2

My code can successfully extract all the NAL units of a H264 stream, that is packed into an Avi-File. I can also parse the SPS, PPS and the NAL unit types 1 and 5. I then extract a whole GOP (group of pictures), starting with the SPS and PPS, followed by the IDR NAL unit and ends with the last non IDR NAL unit before the next SPS.

I then reorder the NAL units according to 8.2 of the specification to get the correct PicOrderCnt (to pass it as the playing timestamp, PTS).

So I have an array with the NAL units of the GOP and a second array with the PTS of the NAL units.

I then change the start code to the AVC format (length of the NAL unit).

After that, I put the SPS and PPS without the start code to the CMVideoFormatDescriptionCreateFromH264ParameterSets.

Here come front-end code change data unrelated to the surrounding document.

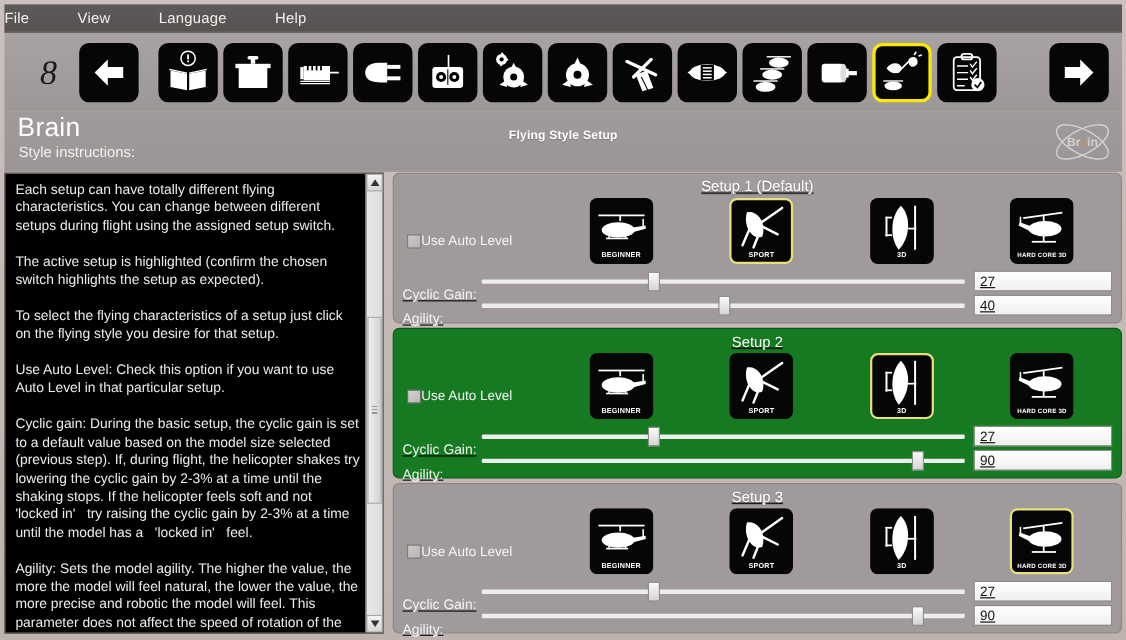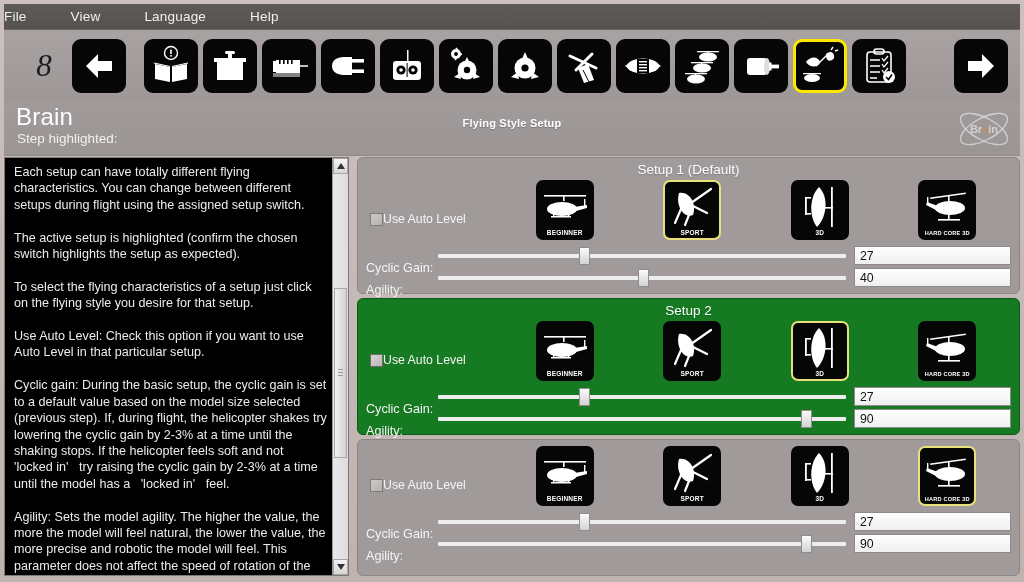--- a/index.html
+++ b/index.html
@@ -400,7 +400,7 @@
 
   <div class="headerband">
     <div class="hb-title">Brain</div>
-    <div class="hb-sub">Step highlighted:</div>
+    <div class="hb-sub">Style instructions:</div>
     <div class="hb-center">Flying Style Setup</div>
     <div class="hb-logo">
       <svg width="60" height="50" viewBox="0 0 60 50">

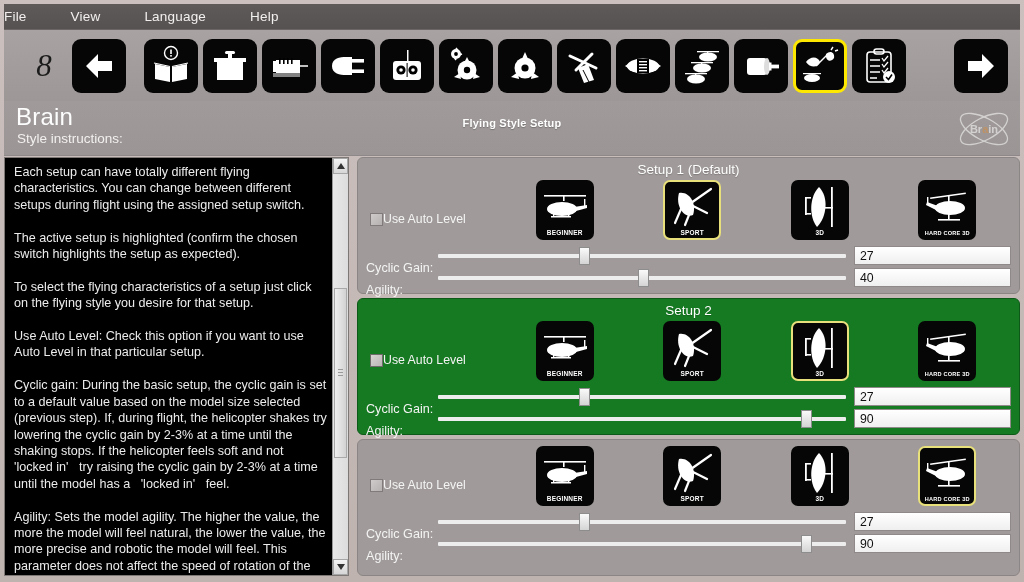--- a/index.html
+++ b/index.html
@@ -128,7 +128,7 @@
              background: repeating-linear-gradient(180deg,#9a9a9a 0 1px,transparent 1px 3px); }
 
   
-  .setups { flex: 1 1 auto; display:flex; flex-direction:column; gap:4px; }
+  .setups { flex: 1 1 auto; display:flex; flex-direction:column; gap:4px;text-decoration:underline; }
   .setup {
     flex: 1 1 0;
     background: #a09b9a;

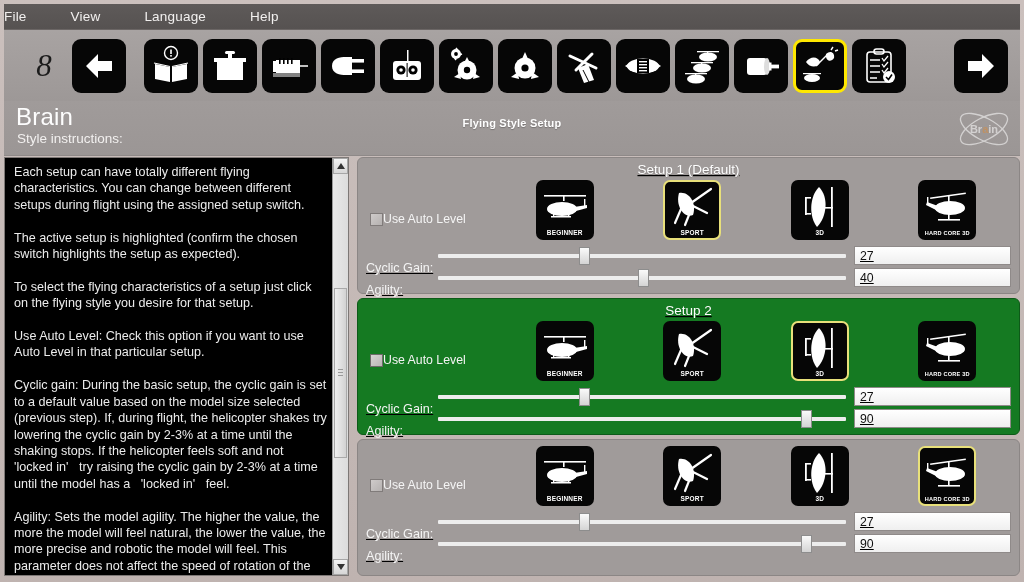--- a/index.html
+++ b/index.html
@@ -194,7 +194,7 @@
     border:1px solid #8d8d8d;
   }
   .valbox {
-    width: 157px; flex:0 0 auto; height:19px;
+    width: 126px; flex:0 0 auto; height:19px;
     background: linear-gradient(180deg,#ffffff,#efefef);
     border:1px solid #8f8a89;
     color:#111; font-size:12.3px;

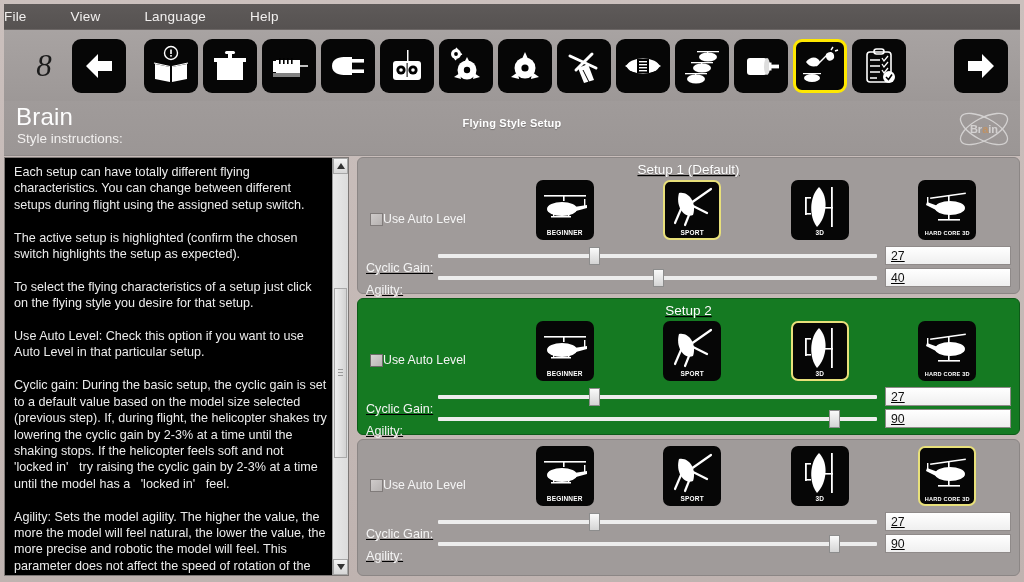--- a/index.html
+++ b/index.html
@@ -609,6 +609,7 @@
       </div>
 
       <div class="setup">
+        <div class="setup-title">Setup 3</div>
         <div class="styles-row">
           <div class="autolevel">
             <div class="cb"></div>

Afterwards I put all the NAL units ([UInt8]-array) to the CMSampleBuffer, using the PicOrderCnt as the CMSampleTimingInfo.

My code then successfully decodes the video frames when using VTDecompressionSessionDecodeFrame.

Unfortunately, some GOP don't work, for some frames I get the error kVTVideoDecoderBadDataErr and I can't explain why.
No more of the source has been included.